### WHAT TO WORK ON
The records that follow are to be repeated exactly, with the pictures removed.

[Before-and-after change data]
**********
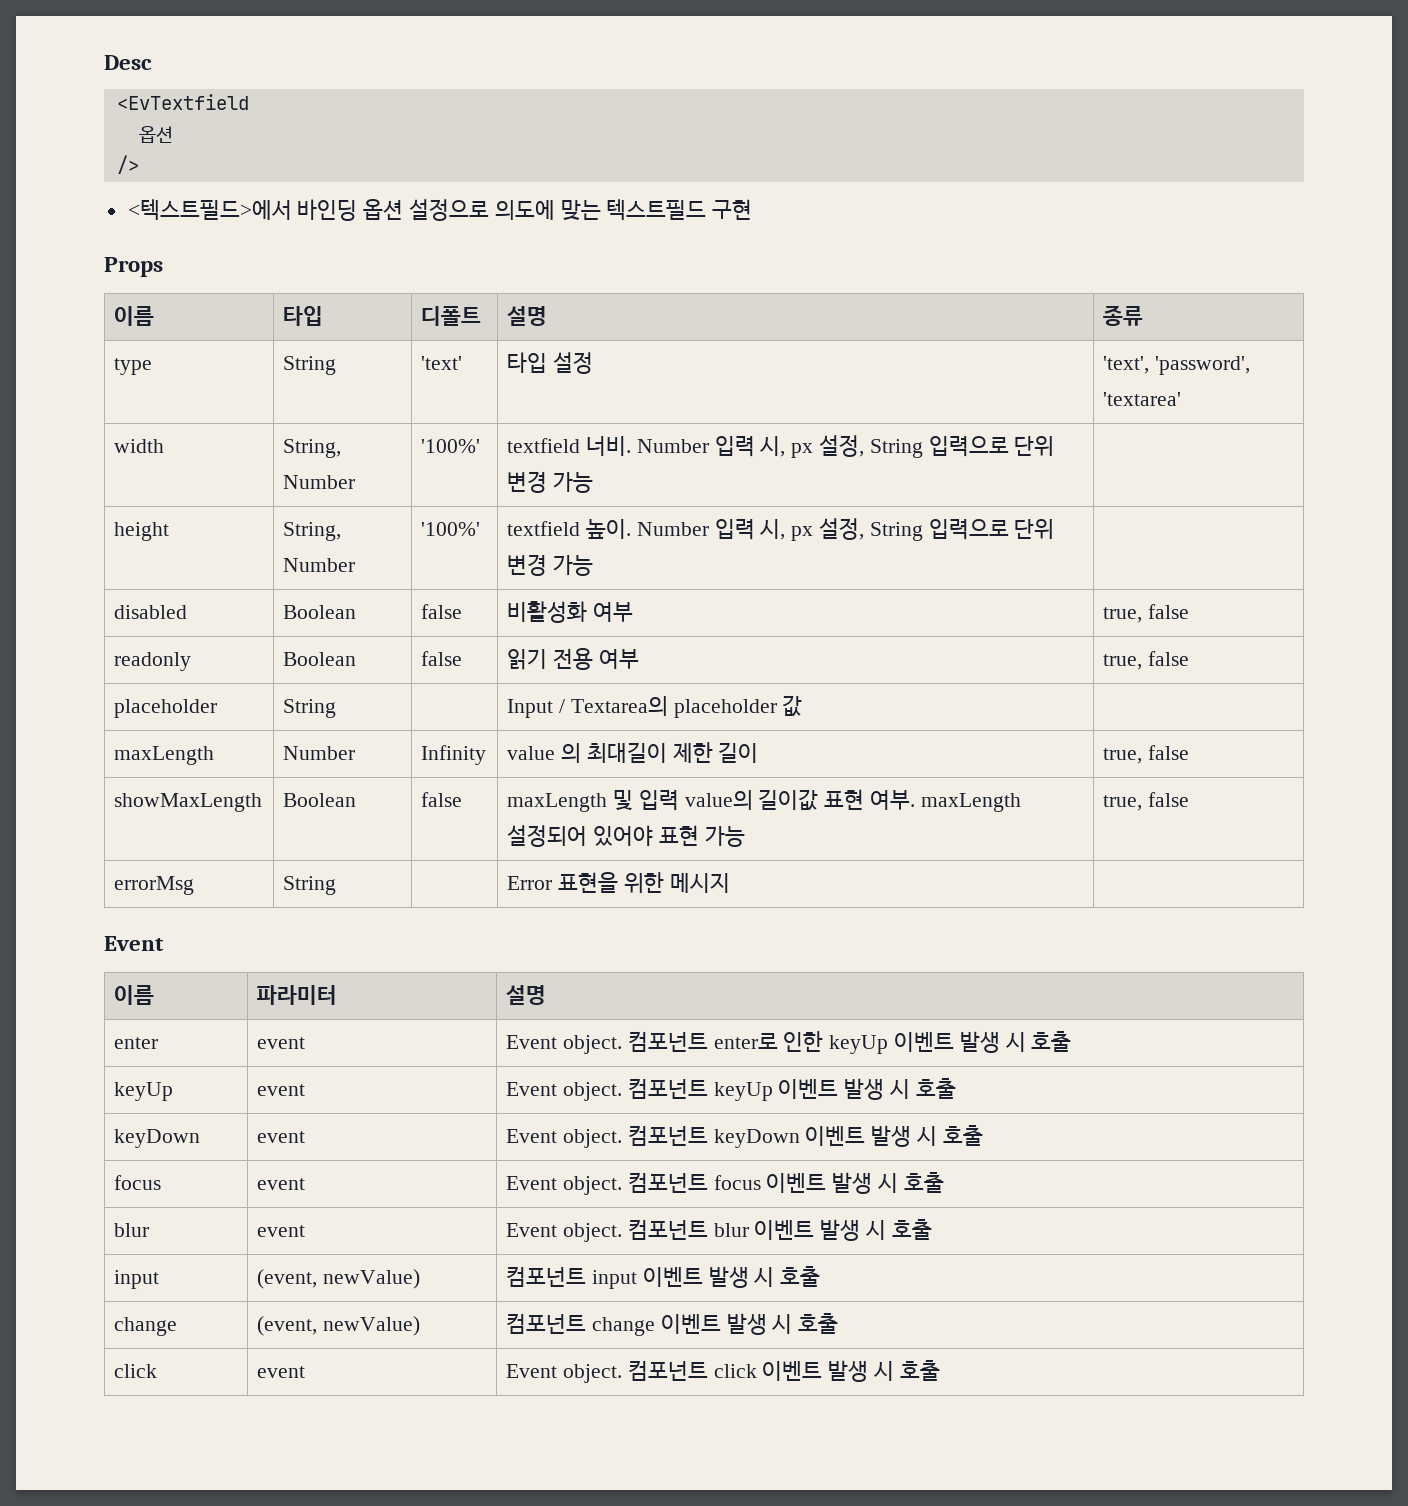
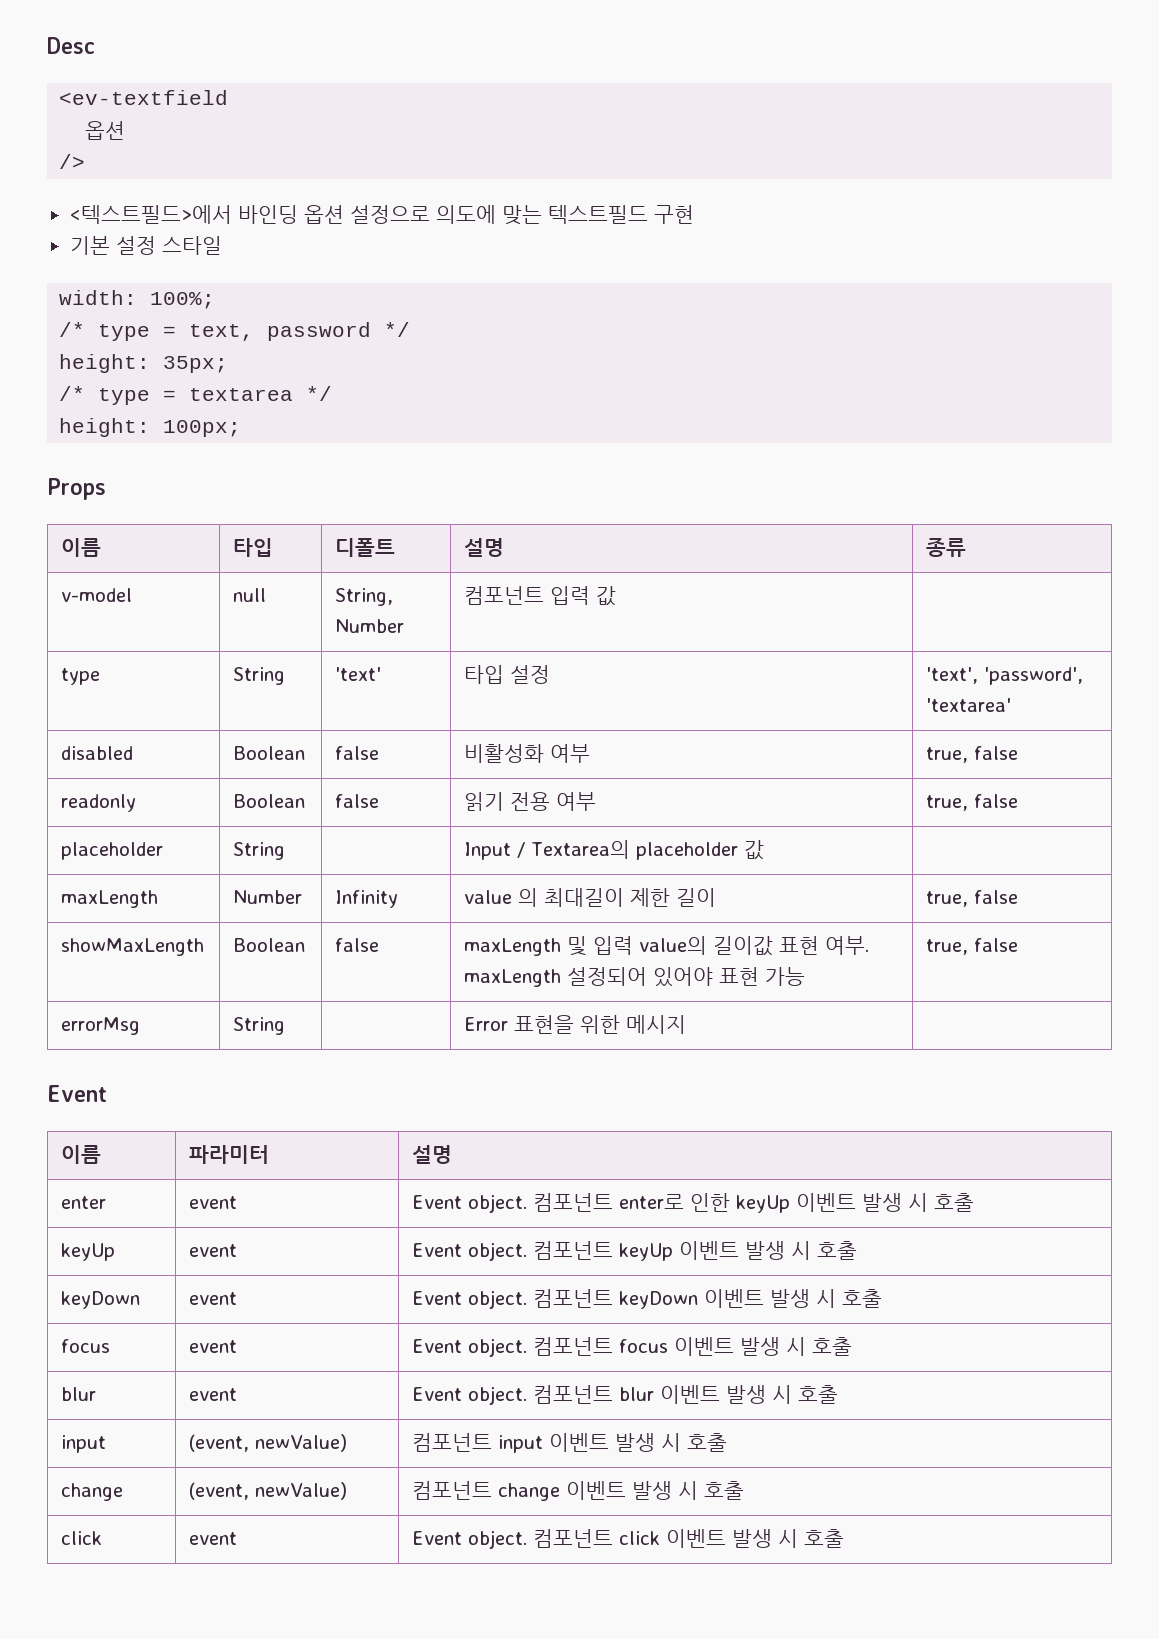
- <EvTextfield
+ <ev-textfield
+ 기본 설정 스타일
+ width: 100%;
+ /* type = text, password */
+ height: 35px;
+ /* type = textarea */
+ height: 100px;
+ v-model | null | String, Number | 컴포넌트 입력 값 |
- width | String, Number | '100%' | textfield 너비. Number 입력 시, px 설정, String 입력으로 단위 변경 가능 |
- height | String, Number | '100%' | textfield 높이. Number 입력 시, px 설정, String 입력으로 단위 변경 가능 |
**********
### EXERCISE ANSWER
- <EvTextfield
+ <ev-textfield
+ 기본 설정 스타일
+ width: 100%;
+ /* type = text, password */
+ height: 35px;
+ /* type = textarea */
+ height: 100px;
+ v-model | null | String, Number | 컴포넌트 입력 값 |
- width | String, Number | '100%' | textfield 너비. Number 입력 시, px 설정, String 입력으로 단위 변경 가능 |
- height | String, Number | '100%' | textfield 높이. Number 입력 시, px 설정, String 입력으로 단위 변경 가능 |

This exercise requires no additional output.